═══ Task data ═══

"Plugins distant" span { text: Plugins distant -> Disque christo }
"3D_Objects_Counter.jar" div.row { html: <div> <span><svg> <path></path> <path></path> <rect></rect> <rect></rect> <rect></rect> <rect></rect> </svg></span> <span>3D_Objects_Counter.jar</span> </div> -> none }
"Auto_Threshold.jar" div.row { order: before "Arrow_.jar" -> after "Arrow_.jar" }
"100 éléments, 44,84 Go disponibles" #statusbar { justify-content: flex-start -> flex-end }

═══
═══ Task data ═══

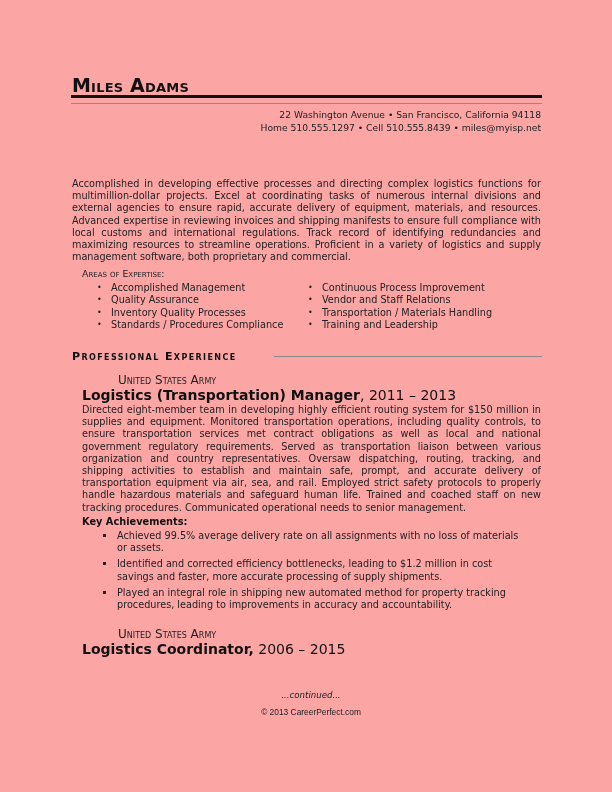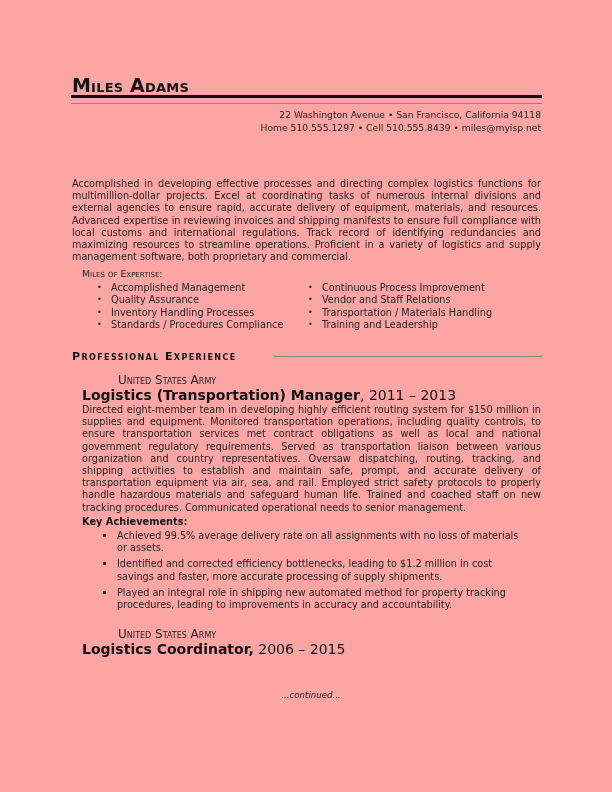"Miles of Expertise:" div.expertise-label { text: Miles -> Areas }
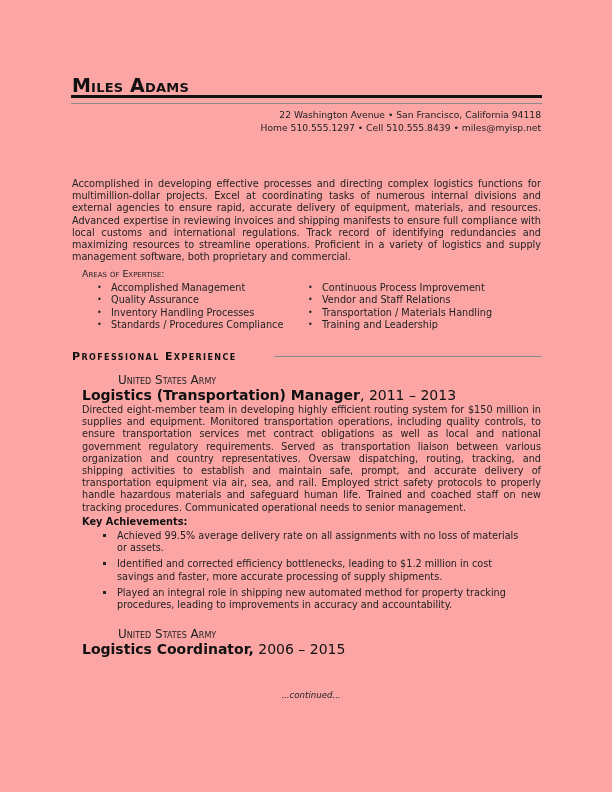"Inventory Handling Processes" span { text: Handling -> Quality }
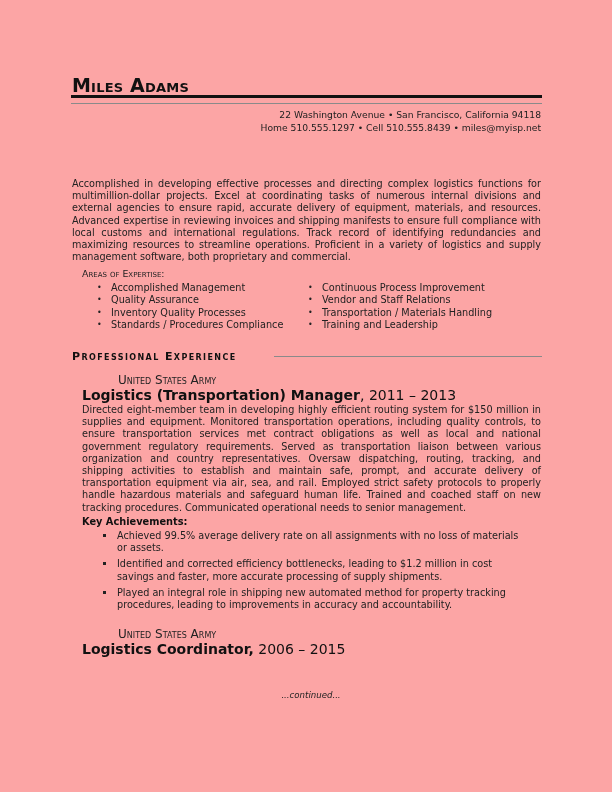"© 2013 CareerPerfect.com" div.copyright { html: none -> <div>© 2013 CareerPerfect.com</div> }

═══

The lines to set down run from the line with "text: Miles ->" up to and including the line with "html: none ->" in the entries above. Reproduce them exactly, with no pictures.

"Miles of Expertise:" div.expertise-label { text: Miles -> Areas }
"Inventory Handling Processes" span { text: Handling -> Quality }
"© 2013 CareerPerfect.com" div.copyright { html: none -> <div>© 2013 CareerPerfect.com</div> }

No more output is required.